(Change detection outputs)
--- START ---

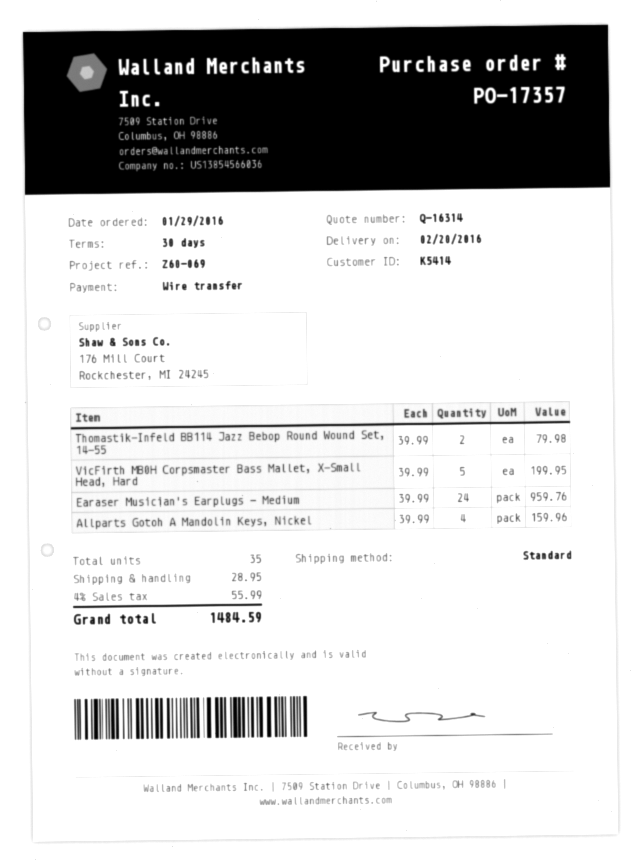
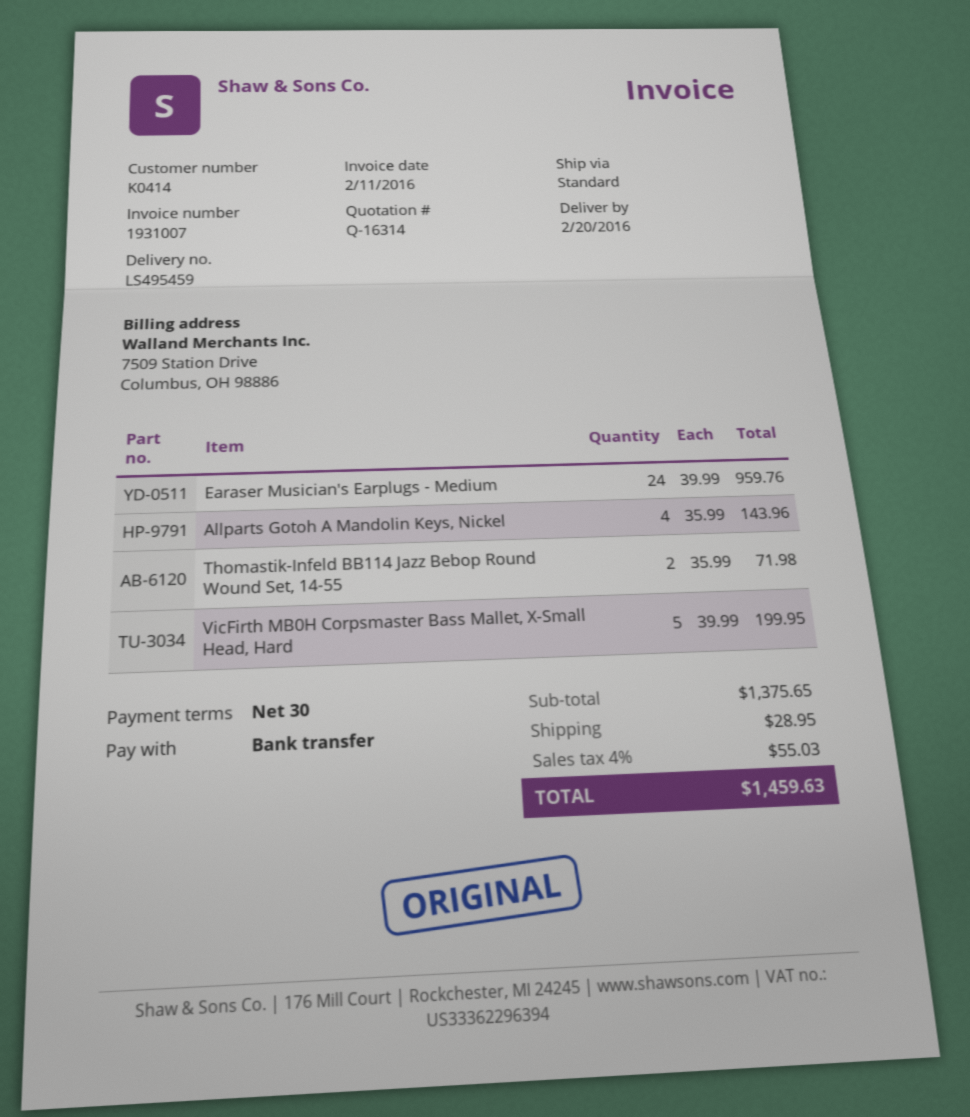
customer number: K5414 -> K0414
Thomastik-Infeld BB114 Jazz Bebop Round Wound Set, 14-55: 2 x 39.99 = 79.98 -> 2 x 35.99 = 71.98
Allparts Gotoh A Mandolin Keys, Nickel: 4 x 39.99 = 159.96 -> 4 x 35.99 = 143.96
tax: 4% = 55.99 -> 4% = 55.03
total: 1484.59 -> 1459.63

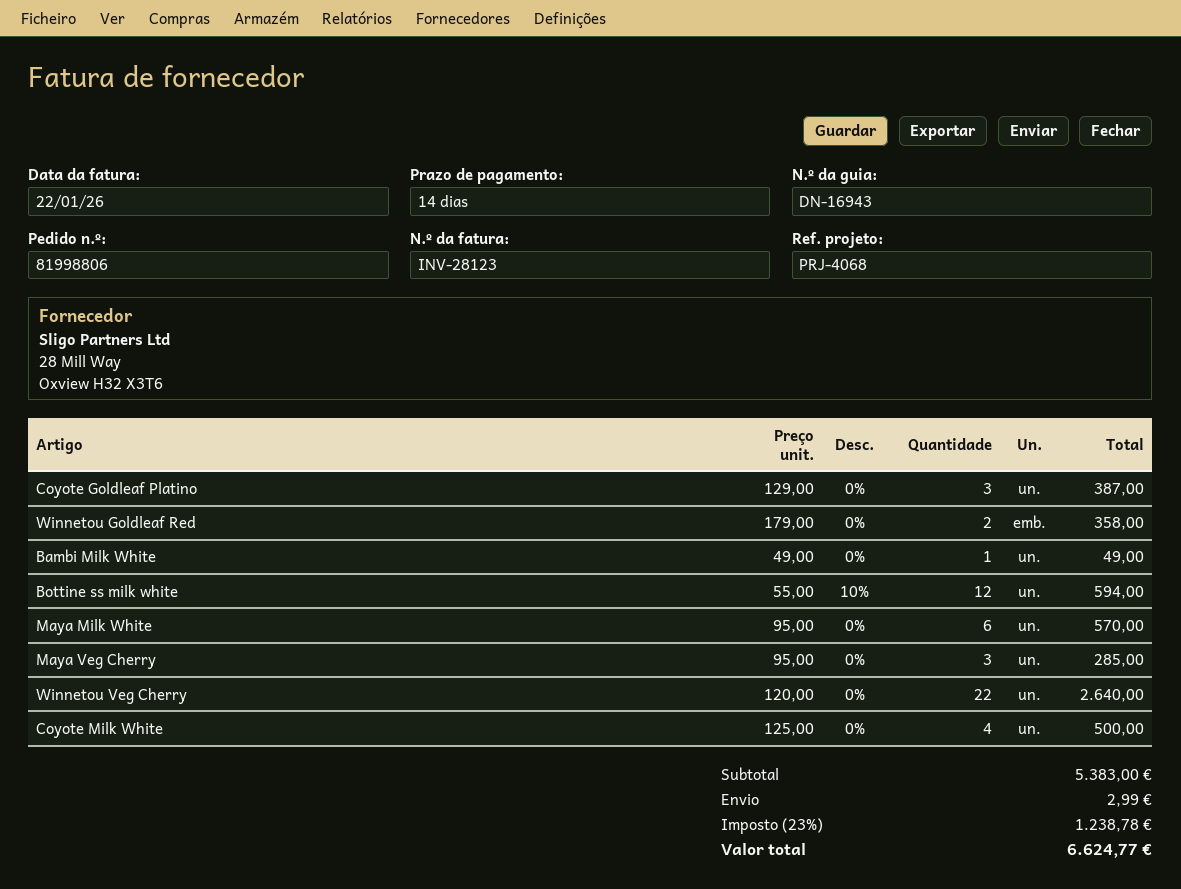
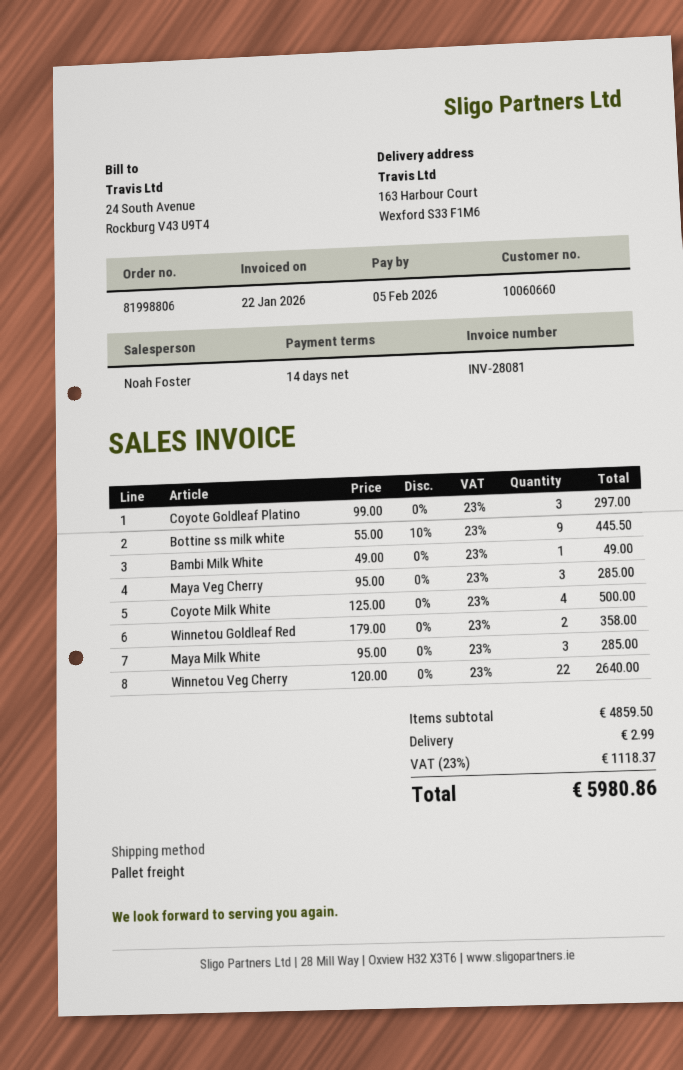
invoice number: INV-28123 -> INV-28081
Coyote Goldleaf Platino: 3 x 129.00 = 387.00 -> 3 x 99.00 = 297.00
Bottine ss milk white: 12 x 55.00 - 10% = 594.00 -> 9 x 55.00 - 10% = 445.50
Maya Milk White: 6 x 95.00 = 570.00 -> 3 x 95.00 = 285.00
subtotal: 5383.00 -> 4859.50
tax: 23% = 1238.78 -> 23% = 1118.37
total: 6624.77 -> 5980.86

--- END ---

Which lines of the records contain the word "number"? Copy each of them.

customer number: K5414 -> K0414
invoice number: INV-28123 -> INV-28081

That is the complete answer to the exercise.